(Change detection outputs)
▼

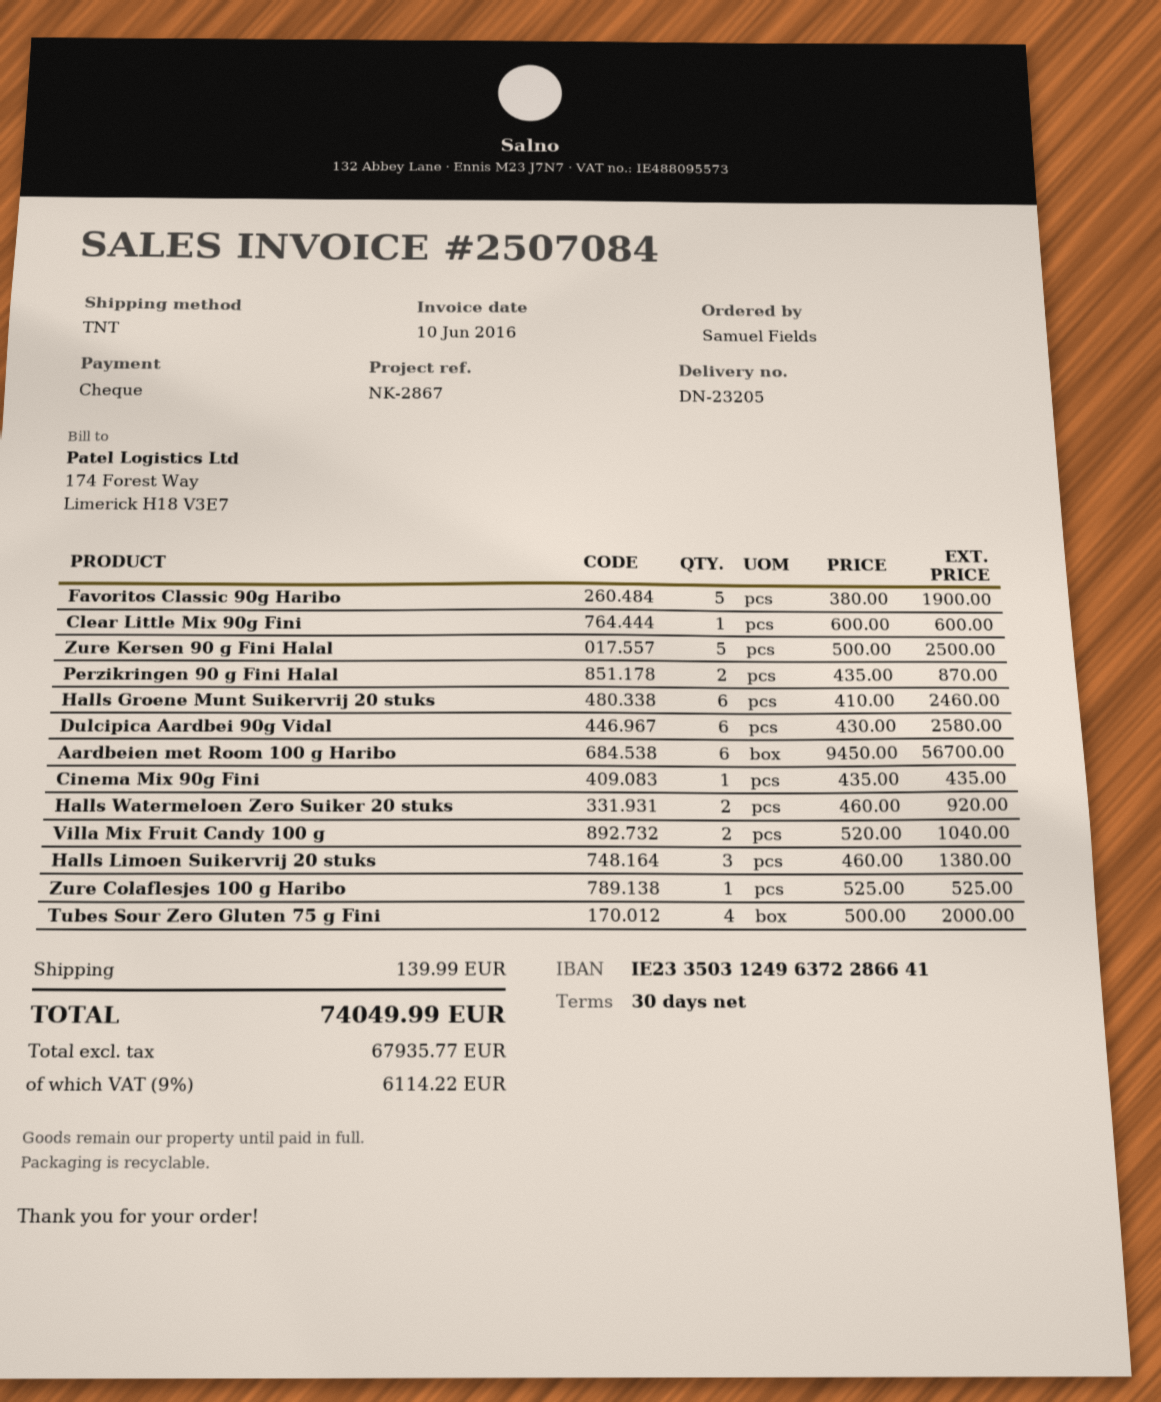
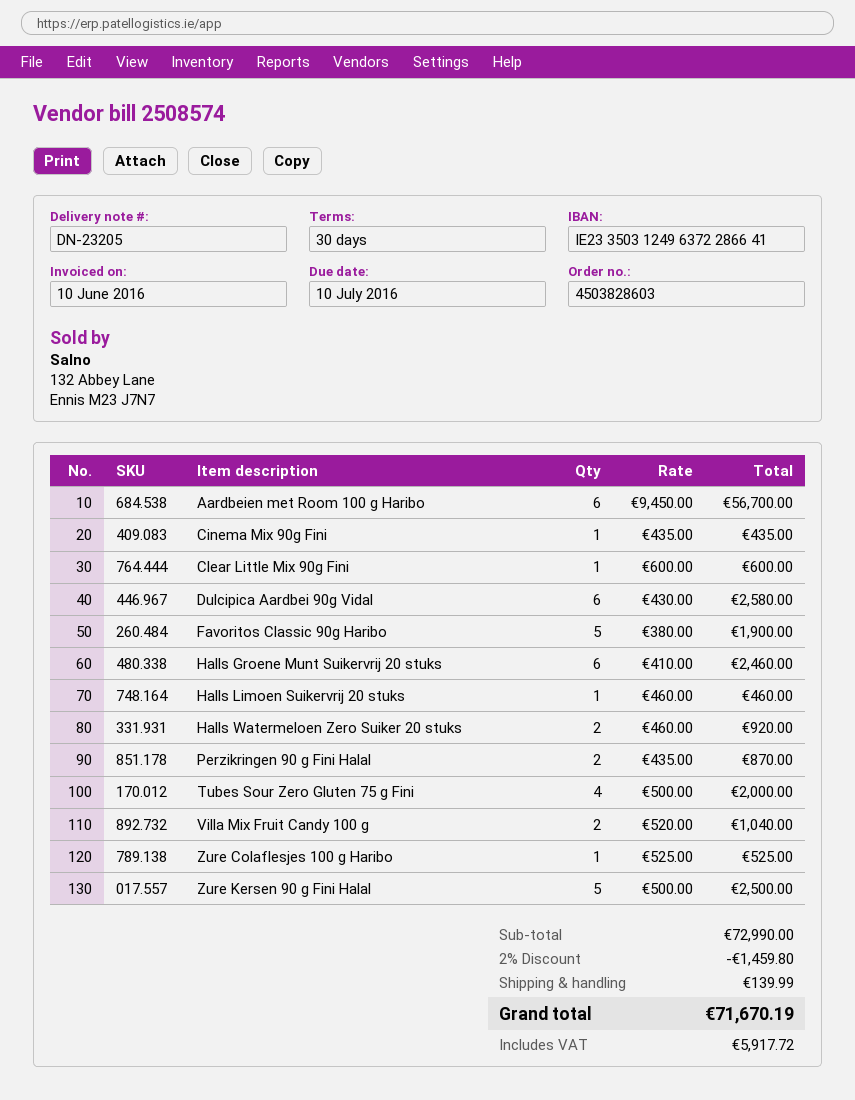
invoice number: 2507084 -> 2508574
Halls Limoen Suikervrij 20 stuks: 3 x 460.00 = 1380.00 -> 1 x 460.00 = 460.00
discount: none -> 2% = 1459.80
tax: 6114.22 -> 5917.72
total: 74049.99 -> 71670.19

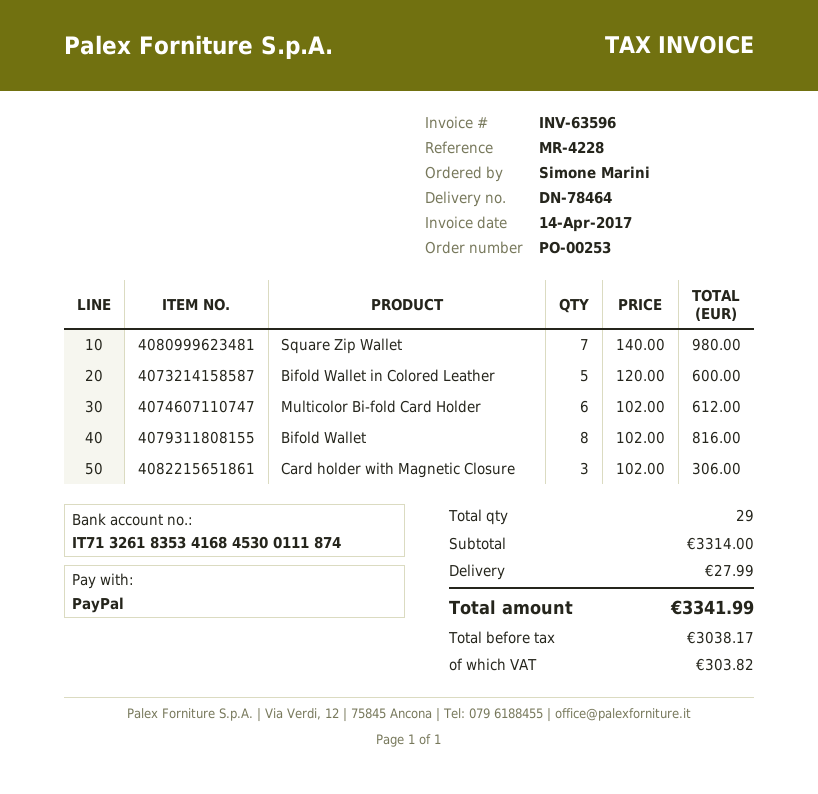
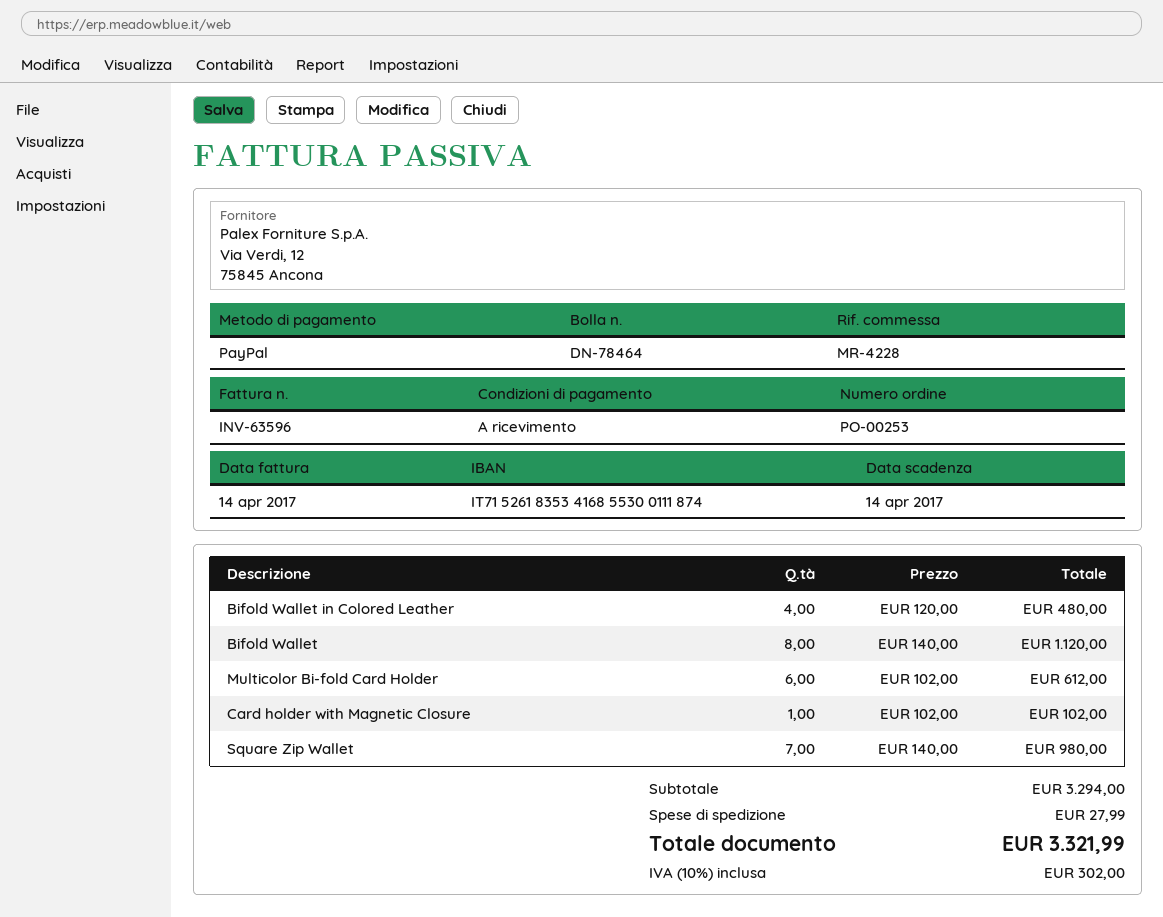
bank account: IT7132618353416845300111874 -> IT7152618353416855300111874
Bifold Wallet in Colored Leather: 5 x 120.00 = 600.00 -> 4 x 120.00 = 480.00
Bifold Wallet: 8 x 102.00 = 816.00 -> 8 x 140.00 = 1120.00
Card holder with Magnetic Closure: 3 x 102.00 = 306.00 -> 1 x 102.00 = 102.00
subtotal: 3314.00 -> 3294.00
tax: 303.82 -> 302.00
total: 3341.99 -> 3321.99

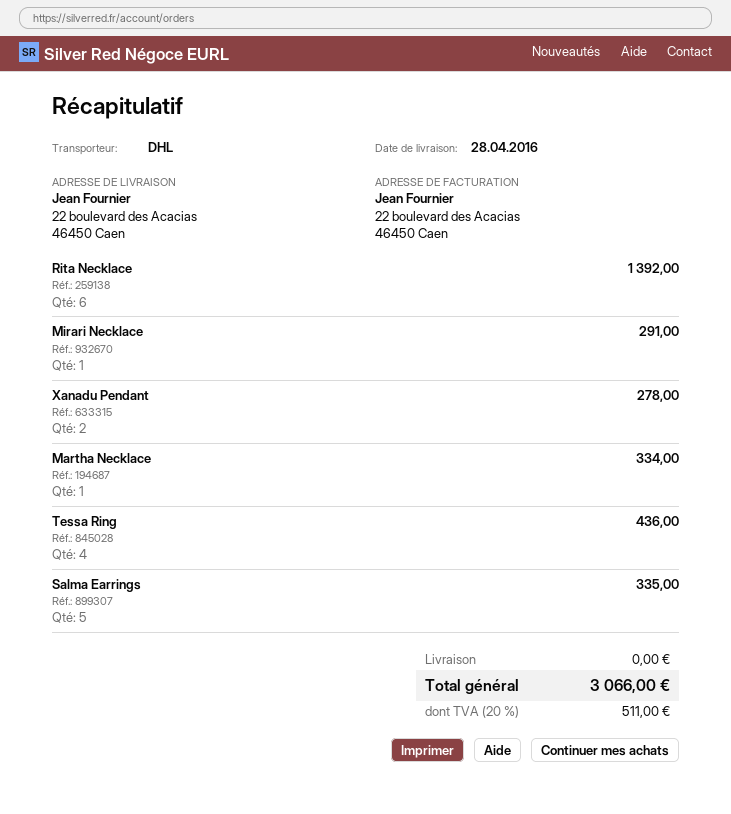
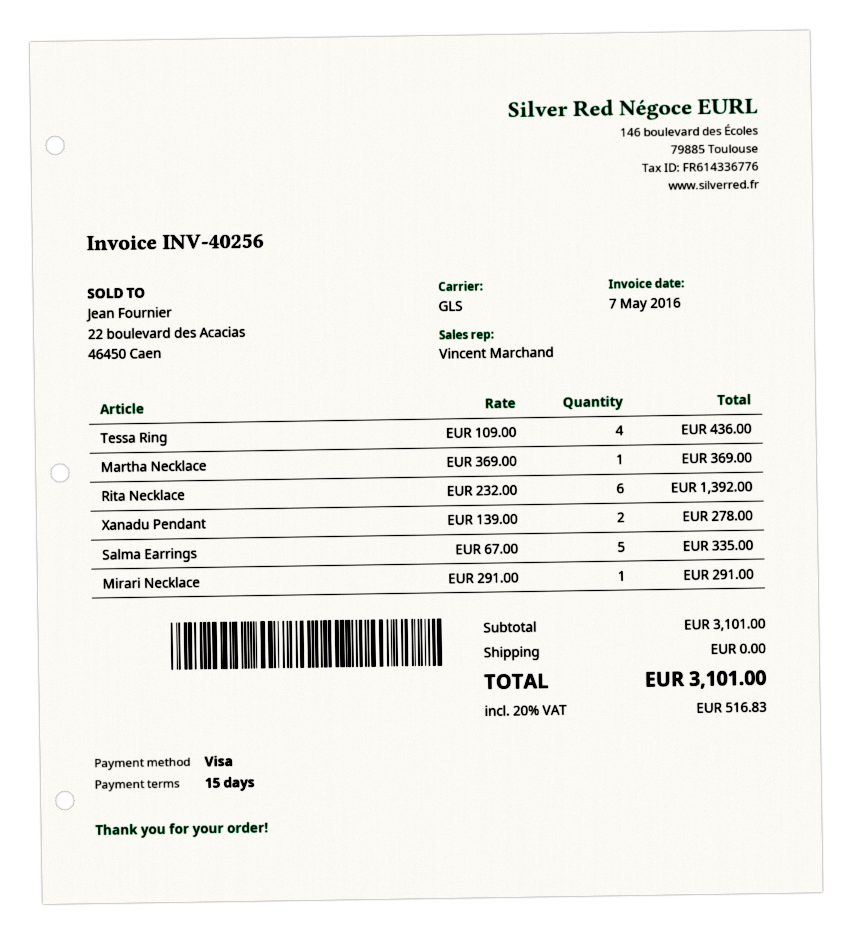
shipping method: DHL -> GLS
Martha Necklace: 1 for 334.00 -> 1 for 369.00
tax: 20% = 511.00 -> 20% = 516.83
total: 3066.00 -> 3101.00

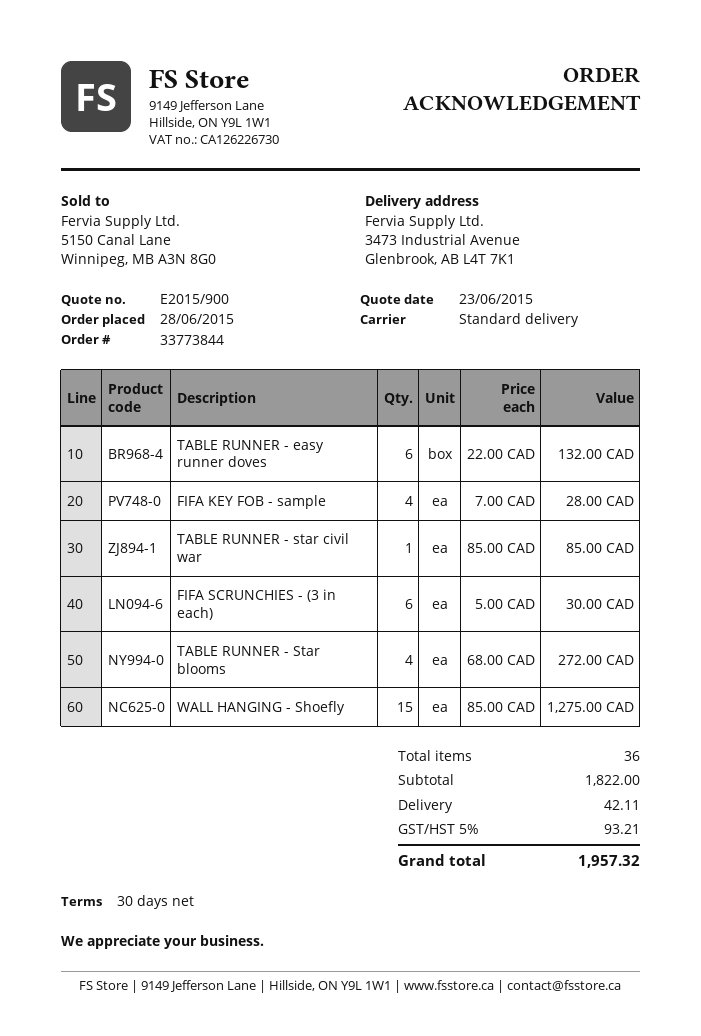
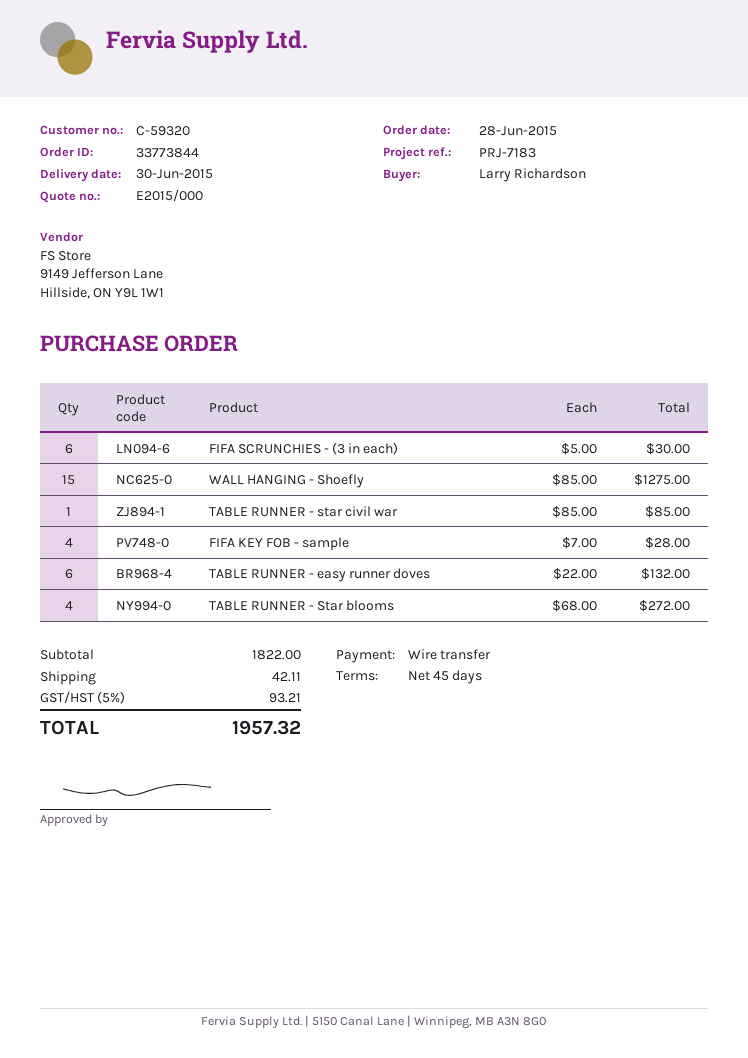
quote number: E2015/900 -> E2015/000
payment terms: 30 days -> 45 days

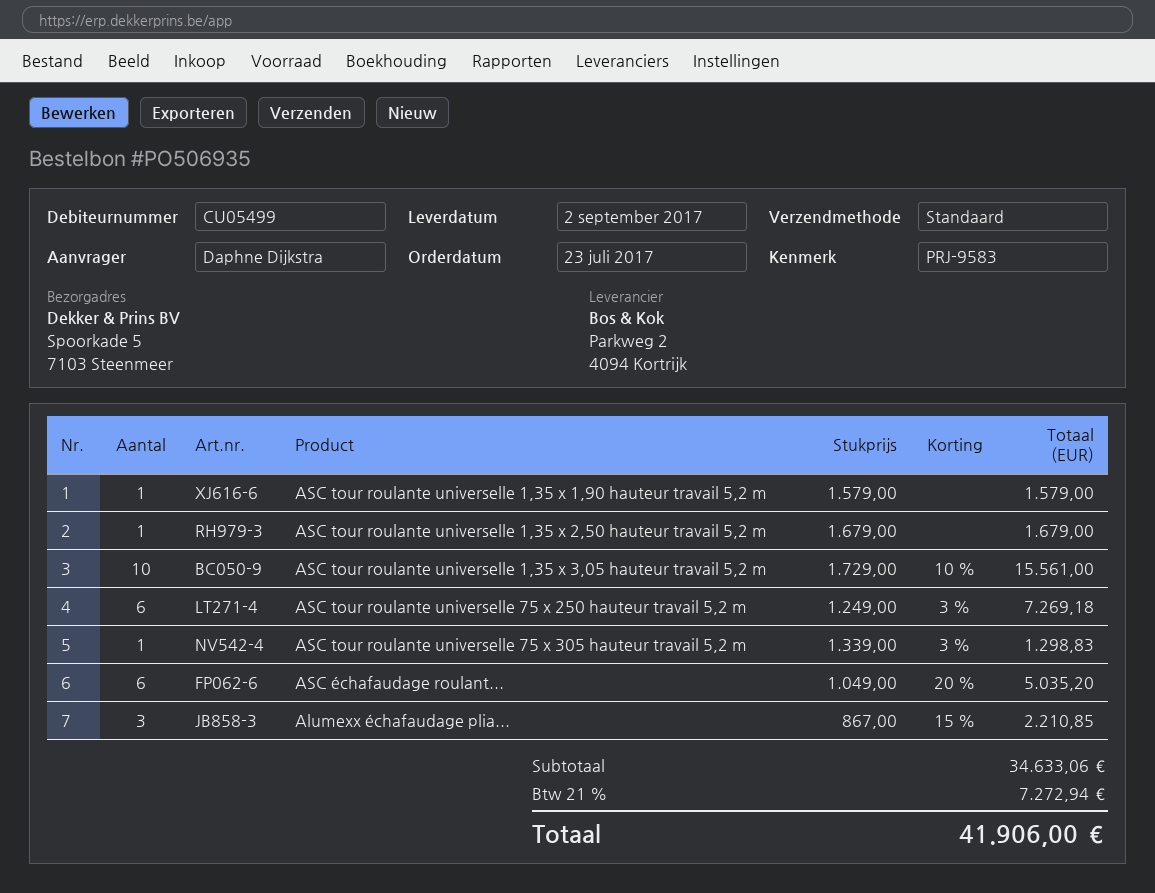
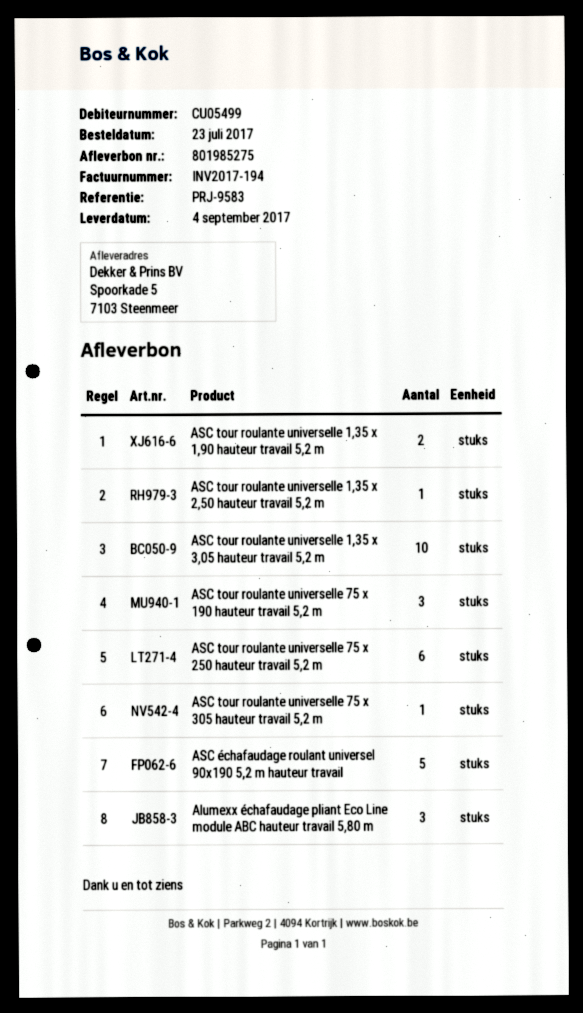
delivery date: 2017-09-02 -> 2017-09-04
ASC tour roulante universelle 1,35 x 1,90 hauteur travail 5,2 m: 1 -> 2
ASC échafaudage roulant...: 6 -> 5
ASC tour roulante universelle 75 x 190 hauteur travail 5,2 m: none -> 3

▲

▶ _Activity_
Copy out every line of the entries where the string "Wallet" shows up.

▶ _Exercise result_
Bifold Wallet in Colored Leather: 5 x 120.00 = 600.00 -> 4 x 120.00 = 480.00
Bifold Wallet: 8 x 102.00 = 816.00 -> 8 x 140.00 = 1120.00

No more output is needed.